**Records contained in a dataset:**
....................

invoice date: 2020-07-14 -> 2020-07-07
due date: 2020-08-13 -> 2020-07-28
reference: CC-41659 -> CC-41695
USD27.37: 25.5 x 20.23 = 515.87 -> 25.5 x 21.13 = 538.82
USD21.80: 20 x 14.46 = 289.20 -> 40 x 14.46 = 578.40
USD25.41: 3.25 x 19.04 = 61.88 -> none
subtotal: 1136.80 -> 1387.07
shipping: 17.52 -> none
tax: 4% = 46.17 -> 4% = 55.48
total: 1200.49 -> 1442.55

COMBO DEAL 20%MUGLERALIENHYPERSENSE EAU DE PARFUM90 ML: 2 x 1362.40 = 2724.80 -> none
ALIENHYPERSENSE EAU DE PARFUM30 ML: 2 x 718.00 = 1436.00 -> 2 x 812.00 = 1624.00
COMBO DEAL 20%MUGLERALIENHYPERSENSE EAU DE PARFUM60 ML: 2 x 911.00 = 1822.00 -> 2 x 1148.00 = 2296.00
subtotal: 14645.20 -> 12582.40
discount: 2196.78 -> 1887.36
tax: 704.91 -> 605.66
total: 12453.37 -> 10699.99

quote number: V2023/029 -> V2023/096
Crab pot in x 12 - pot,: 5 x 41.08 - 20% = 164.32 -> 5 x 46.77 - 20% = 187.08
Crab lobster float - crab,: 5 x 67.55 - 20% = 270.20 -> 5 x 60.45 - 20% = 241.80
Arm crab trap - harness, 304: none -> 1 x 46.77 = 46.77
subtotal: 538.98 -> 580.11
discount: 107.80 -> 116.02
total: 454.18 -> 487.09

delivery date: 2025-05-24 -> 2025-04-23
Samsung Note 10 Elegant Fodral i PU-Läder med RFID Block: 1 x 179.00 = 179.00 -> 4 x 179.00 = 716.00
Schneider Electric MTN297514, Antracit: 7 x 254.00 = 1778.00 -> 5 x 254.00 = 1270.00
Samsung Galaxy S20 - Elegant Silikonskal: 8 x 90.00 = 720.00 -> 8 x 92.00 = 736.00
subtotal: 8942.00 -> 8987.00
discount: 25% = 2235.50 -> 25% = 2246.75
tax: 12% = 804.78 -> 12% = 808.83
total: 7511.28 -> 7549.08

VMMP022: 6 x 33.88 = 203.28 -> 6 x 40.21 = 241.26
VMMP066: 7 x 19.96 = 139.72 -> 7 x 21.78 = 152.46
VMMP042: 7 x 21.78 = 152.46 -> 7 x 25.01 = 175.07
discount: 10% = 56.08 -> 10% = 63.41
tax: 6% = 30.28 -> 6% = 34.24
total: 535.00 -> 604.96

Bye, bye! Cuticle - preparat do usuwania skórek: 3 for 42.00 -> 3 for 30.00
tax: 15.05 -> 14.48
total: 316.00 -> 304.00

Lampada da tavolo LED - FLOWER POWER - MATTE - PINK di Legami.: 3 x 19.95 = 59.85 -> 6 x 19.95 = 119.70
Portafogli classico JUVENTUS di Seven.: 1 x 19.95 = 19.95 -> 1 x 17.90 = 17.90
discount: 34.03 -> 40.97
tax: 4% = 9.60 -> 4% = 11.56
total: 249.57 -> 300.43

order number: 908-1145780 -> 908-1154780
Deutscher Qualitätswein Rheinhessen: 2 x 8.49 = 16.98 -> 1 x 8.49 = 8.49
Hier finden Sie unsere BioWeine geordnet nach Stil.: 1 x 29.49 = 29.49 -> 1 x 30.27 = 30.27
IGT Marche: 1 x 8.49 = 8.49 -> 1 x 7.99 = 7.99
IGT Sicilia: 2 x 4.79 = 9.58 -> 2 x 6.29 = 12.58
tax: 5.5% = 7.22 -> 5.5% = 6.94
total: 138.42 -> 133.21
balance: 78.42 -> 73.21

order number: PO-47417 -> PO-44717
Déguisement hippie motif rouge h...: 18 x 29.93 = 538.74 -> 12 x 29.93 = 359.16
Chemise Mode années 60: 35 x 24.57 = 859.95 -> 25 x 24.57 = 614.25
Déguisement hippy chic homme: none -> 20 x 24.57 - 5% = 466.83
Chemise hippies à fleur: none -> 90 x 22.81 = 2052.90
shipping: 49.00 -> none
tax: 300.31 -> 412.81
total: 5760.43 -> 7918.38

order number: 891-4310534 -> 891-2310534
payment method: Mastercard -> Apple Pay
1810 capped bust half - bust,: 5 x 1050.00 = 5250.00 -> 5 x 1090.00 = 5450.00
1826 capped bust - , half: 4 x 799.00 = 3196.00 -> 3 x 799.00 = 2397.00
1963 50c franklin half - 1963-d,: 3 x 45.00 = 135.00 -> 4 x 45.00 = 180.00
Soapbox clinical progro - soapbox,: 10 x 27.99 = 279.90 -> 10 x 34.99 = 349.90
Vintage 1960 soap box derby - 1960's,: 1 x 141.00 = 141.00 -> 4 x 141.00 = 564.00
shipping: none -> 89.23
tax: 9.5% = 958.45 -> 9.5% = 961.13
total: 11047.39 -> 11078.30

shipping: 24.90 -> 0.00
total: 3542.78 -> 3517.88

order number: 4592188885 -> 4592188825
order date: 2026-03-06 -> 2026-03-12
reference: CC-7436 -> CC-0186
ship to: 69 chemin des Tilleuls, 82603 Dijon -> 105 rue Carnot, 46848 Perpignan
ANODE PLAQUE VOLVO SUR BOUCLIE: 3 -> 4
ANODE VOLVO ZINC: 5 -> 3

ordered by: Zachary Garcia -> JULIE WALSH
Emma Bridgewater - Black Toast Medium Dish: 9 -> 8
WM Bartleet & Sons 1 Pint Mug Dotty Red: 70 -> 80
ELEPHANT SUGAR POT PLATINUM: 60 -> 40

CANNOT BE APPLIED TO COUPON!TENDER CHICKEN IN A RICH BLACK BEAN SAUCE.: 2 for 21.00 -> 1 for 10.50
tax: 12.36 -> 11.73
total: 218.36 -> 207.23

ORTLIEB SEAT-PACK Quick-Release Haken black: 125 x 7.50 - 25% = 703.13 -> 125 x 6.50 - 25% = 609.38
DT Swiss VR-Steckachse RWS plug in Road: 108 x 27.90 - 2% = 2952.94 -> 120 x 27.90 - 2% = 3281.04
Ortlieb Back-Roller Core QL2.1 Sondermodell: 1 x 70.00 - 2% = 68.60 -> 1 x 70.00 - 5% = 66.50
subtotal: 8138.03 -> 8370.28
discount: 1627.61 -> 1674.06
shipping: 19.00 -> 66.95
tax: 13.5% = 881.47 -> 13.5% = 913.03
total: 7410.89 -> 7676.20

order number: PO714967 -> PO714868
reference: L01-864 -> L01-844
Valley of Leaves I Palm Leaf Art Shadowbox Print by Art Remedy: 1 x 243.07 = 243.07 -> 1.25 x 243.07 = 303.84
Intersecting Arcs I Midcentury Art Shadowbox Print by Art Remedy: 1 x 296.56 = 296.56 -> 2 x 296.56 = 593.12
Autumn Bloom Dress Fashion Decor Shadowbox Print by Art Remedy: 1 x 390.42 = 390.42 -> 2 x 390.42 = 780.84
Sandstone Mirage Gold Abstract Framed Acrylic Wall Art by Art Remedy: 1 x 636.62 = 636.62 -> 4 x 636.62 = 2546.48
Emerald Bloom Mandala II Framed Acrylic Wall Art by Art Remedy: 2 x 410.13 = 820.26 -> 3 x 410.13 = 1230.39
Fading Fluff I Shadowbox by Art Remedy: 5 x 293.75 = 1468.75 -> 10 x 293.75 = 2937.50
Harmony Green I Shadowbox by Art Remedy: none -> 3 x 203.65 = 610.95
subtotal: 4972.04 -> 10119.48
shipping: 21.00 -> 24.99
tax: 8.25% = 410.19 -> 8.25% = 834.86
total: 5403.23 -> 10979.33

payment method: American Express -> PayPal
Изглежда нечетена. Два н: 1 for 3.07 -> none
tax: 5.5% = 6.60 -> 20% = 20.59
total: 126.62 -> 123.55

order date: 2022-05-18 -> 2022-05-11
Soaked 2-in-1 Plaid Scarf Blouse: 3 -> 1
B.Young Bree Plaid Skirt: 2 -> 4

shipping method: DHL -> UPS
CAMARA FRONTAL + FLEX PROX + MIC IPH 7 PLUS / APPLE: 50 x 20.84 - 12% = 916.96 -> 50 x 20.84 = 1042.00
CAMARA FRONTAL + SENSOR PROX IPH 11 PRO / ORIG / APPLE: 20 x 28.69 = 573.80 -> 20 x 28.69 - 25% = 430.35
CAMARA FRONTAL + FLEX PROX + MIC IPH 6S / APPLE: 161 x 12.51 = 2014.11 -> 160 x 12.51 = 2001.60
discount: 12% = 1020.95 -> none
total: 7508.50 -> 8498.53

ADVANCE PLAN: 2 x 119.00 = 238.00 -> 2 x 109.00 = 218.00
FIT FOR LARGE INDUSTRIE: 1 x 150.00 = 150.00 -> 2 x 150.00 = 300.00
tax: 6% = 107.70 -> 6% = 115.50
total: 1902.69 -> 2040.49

....................

**Required action:** Starting at the line above that contains "order number: 4592188885 -> 4592188825", repeat each line exactly up to and including the line that contains "ELEPHANT SUGAR POT PLATINUM: 60 -> 40", and stop there.

**Solution to this task:**
order number: 4592188885 -> 4592188825
order date: 2026-03-06 -> 2026-03-12
reference: CC-7436 -> CC-0186
ship to: 69 chemin des Tilleuls, 82603 Dijon -> 105 rue Carnot, 46848 Perpignan
ANODE PLAQUE VOLVO SUR BOUCLIE: 3 -> 4
ANODE VOLVO ZINC: 5 -> 3

ordered by: Zachary Garcia -> JULIE WALSH
Emma Bridgewater - Black Toast Medium Dish: 9 -> 8
WM Bartleet & Sons 1 Pint Mug Dotty Red: 70 -> 80
ELEPHANT SUGAR POT PLATINUM: 60 -> 40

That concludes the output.